To conduct a comparative analysis of in vitro cytotoxicity measures of pesticide mixtures with potential human exposures, we computed oral equivalent doses for both mixtures using the reverse dosimetry approach (Wetmore, 2015). In vitro pharmacokinetic data (Wetmore et al., 2012; Wetmore et al., in press) were available for 31 of the 36 chemicals present in the current use pesticide mixture, and for 4 of the 10 chemicals in the chlorinated pesticide mixture. In comparison to 180 ToxCast Phase II chemicals similarly assessed for in vitro pharmacokinetics, the Css values for the 31 current use pesticides had a similar distribution (a median Css < 1 μM and 95th percentile ≈ 200 μM). Only two of the chemicals in the current use pesticide mixture had very high Css values, ethalfluralin (350 μM) and flumetralin (277 μM), the rest were below 8 μM. The distribution of the values for 4 compounds in the chlorinated pesticide mixture was different, the maximum Css value was 58.5 μM.

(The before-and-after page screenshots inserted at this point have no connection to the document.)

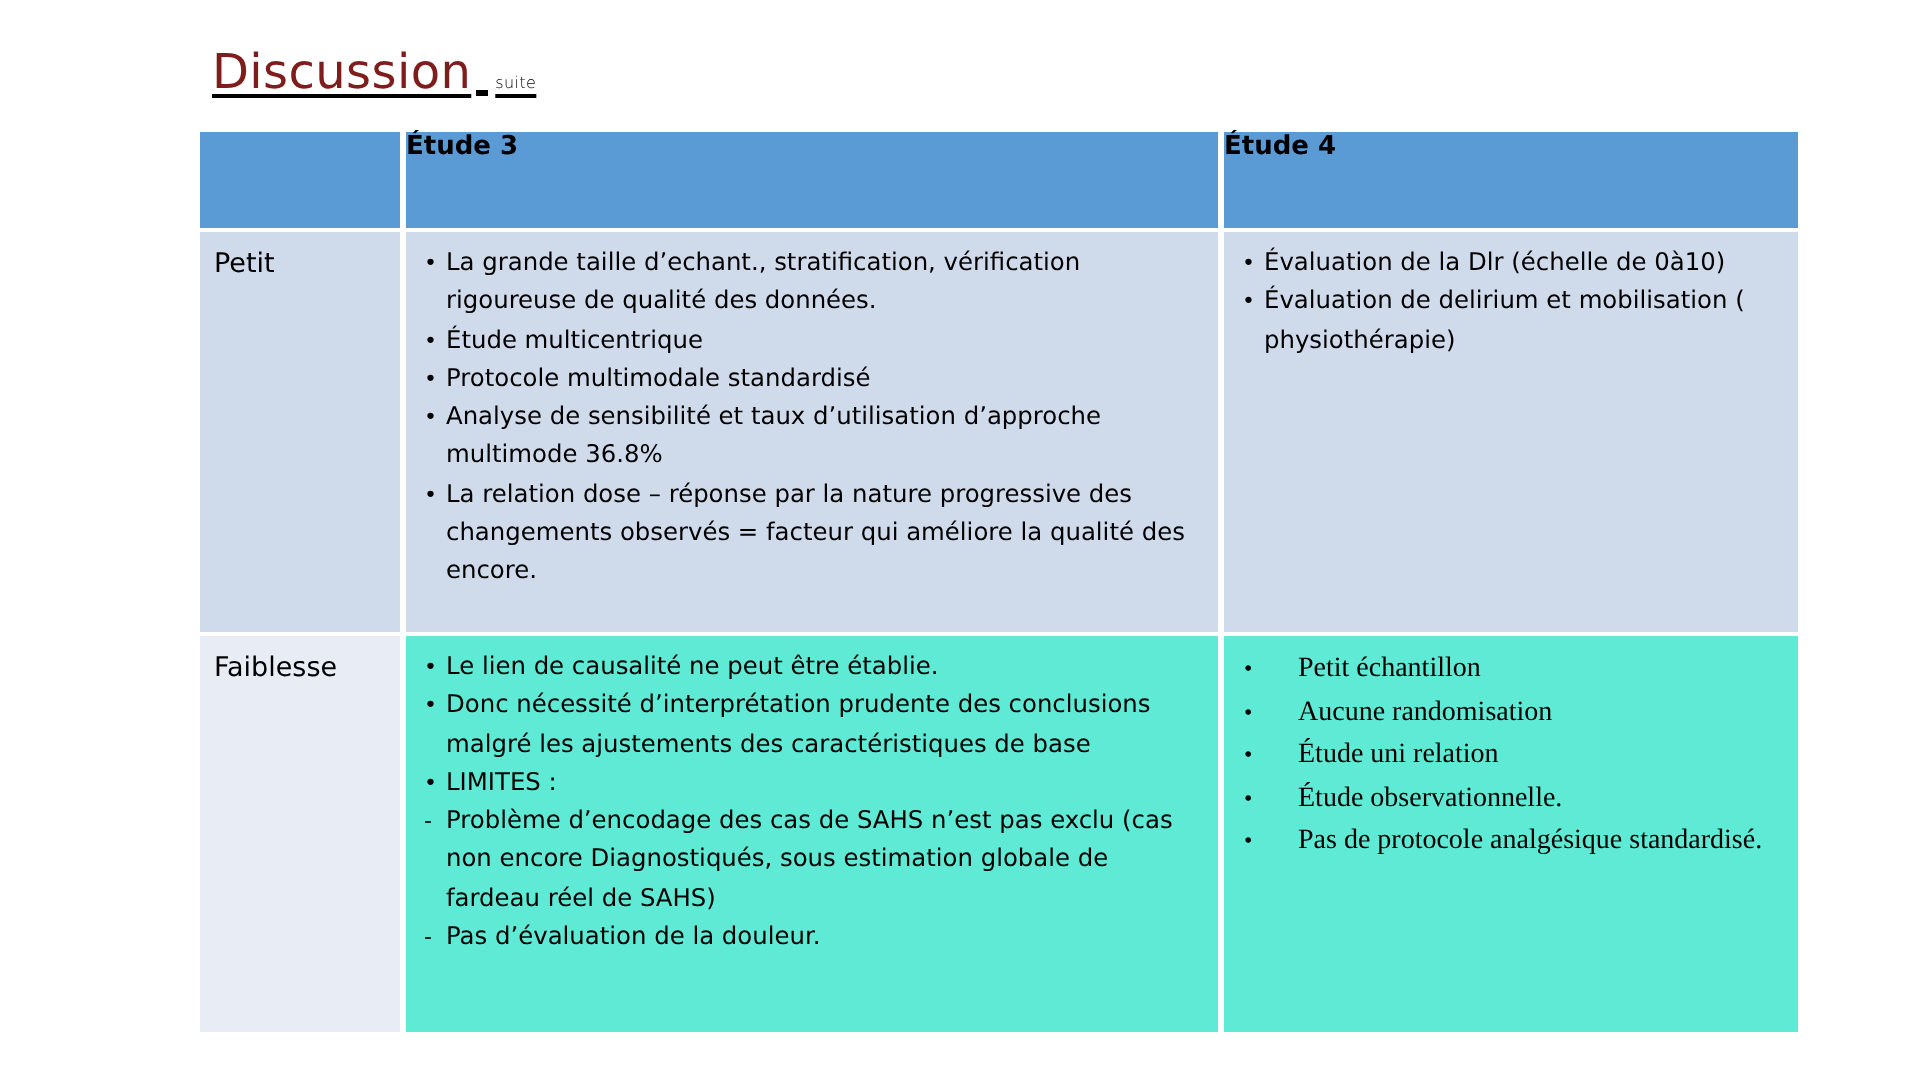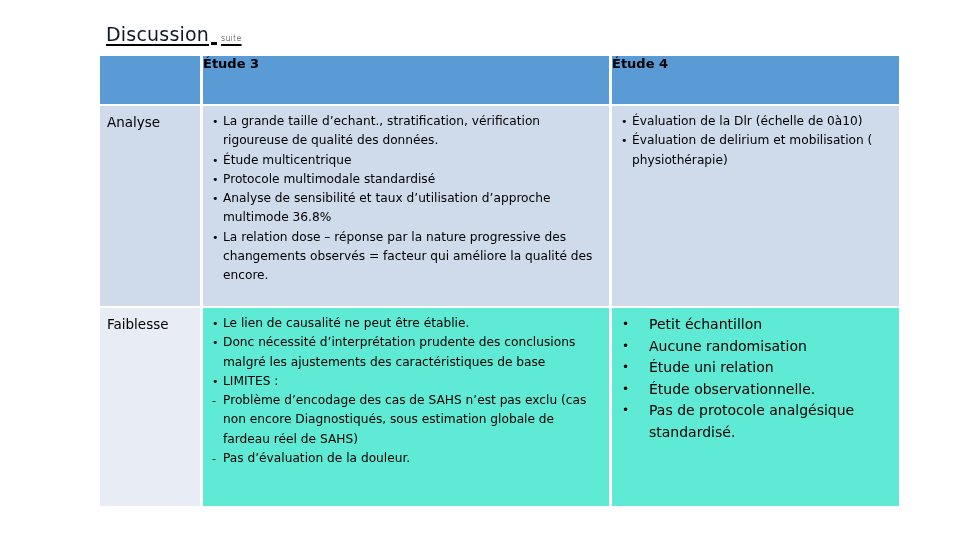--- a/index.html
+++ b/index.html
@@ -13,7 +13,7 @@
     text-decoration: underline; text-underline-offset: 3px;
     white-space: nowrap;
   }
-  .title .main { font-family: "DejaVu Sans", sans-serif; font-weight: normal; color: #0f172a; font-size: 19px; }
+  .title .main { font-family: "DejaVu Sans", sans-serif; font-weight: normal; color: #7f1d1d; font-size: 24px; }
   .title .sub { font-size: 8px; vertical-align: baseline; margin-left: 4px; }
   .title .gap { display:inline-block; width: 6px; height: 3px; background:#000; vertical-align: -4px; margin-left: 2px; }
 

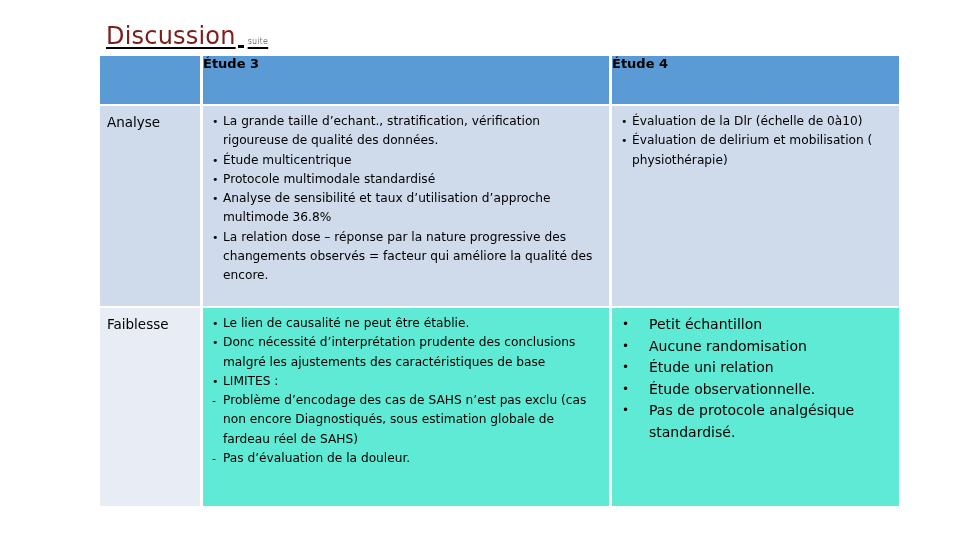--- a/index.html
+++ b/index.html
@@ -18,7 +18,7 @@
   .title .gap { display:inline-block; width: 6px; height: 3px; background:#000; vertical-align: -4px; margin-left: 2px; }
 
   table.disc {
-    position: absolute; left: 100px; top: 56px;
+    position: absolute; left: 100px; top: 66px;
     width: 799px; height: 450px;
     border-collapse: separate; border-spacing: 0;
     table-layout: fixed;

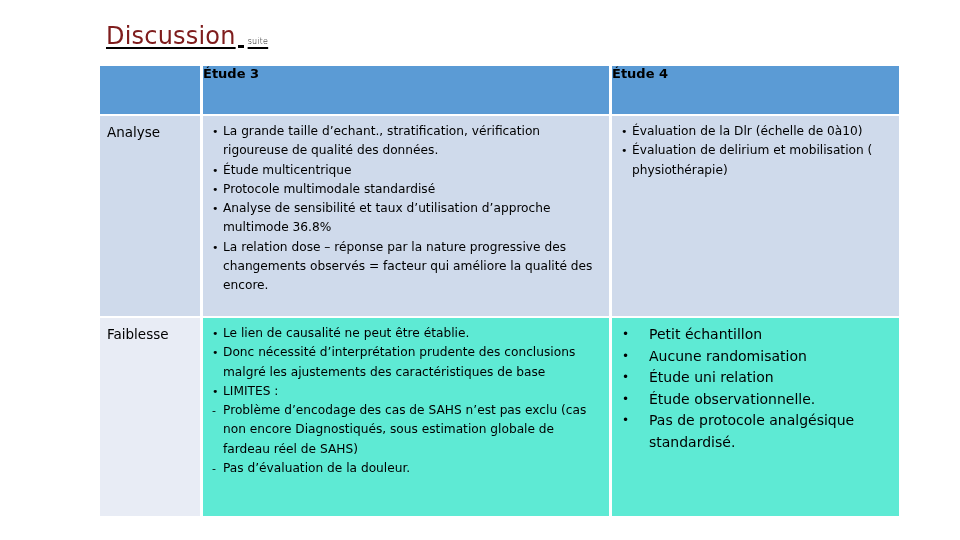--- a/index.html
+++ b/index.html
@@ -63,7 +63,7 @@
     <th>Étude 4</th>
   </tr>
   <tr class="row-forces">
-    <td class="label">Analyse</td>
+    <td class="label">Petit</td>
     <td>
       <ul class="b">
         <li>La grande taille d’echant., stratification, vérification rigoureuse de qualité des données.</li>

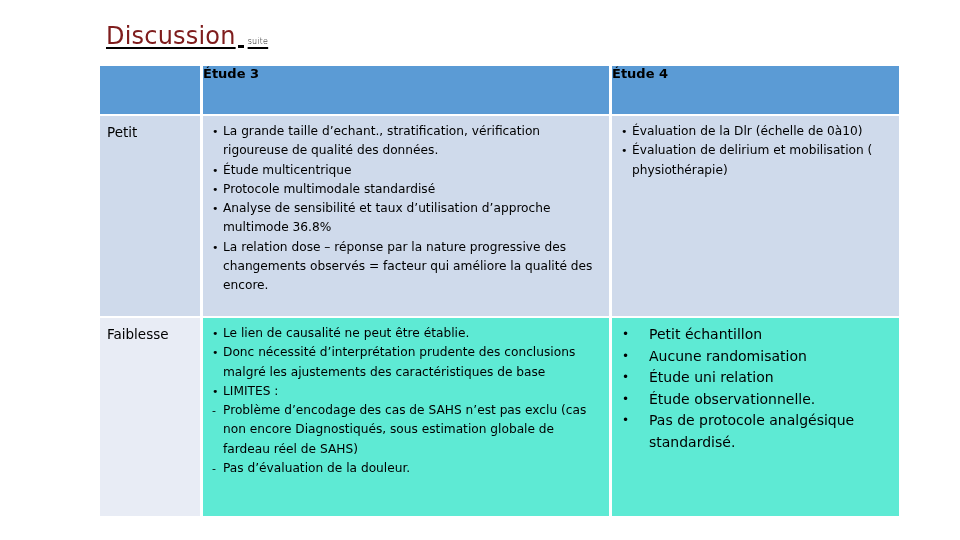--- a/index.html
+++ b/index.html
@@ -42,7 +42,7 @@
   ul.b li.dash::before { content: "-"; left: 1px; }
   ul.b li.u span { }
   ul.big { list-style: none; margin: 0; padding: 6px 8px 0 8px; font-size: 14px; line-height: 21.5px; }
-  ul.big li { position: relative; padding-left: 29px; }
+  ul.big li { position: relative; padding-left: 29px; font-family: Liberation Serif, serif; }
   ul.big li::before { content: "•"; position: absolute; left: 2px; top: 0; font-size: 12px; }
 </style>
 </head>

Because there is no standard approach for evaluation of pharmacokinetics of mixtures, for the purposes of pharmacokinetic modeling in this study we assumed that pharmacokinetics of each chemical will not be significantly affected by the presence of other chemicals in the mixture. Given that cytotoxicity was measured across 146 individual cell lines, separate oral equivalents were calculated for each individual based on the percentage of a given chemical in the mixture (Tables 2 and 3). Furthermore, because some chemicals in each mixture were without in vitro pharmacokinetic parameters, oral equivalent doses were computed based on four different scenarios (see Supplemental Fig. 2 for the workflow). We substituted missing Css values with either median or largest (based on the most conservative simulation assuming no hepatic clearance, high blood binding and only renal clearance, referred to as a “worst-case-scenario”) Css value of other chemicals in the mixture. In addition, oral equivalents were calculated with and without weighting of the EC10 by the percentage of chemical in the mixture.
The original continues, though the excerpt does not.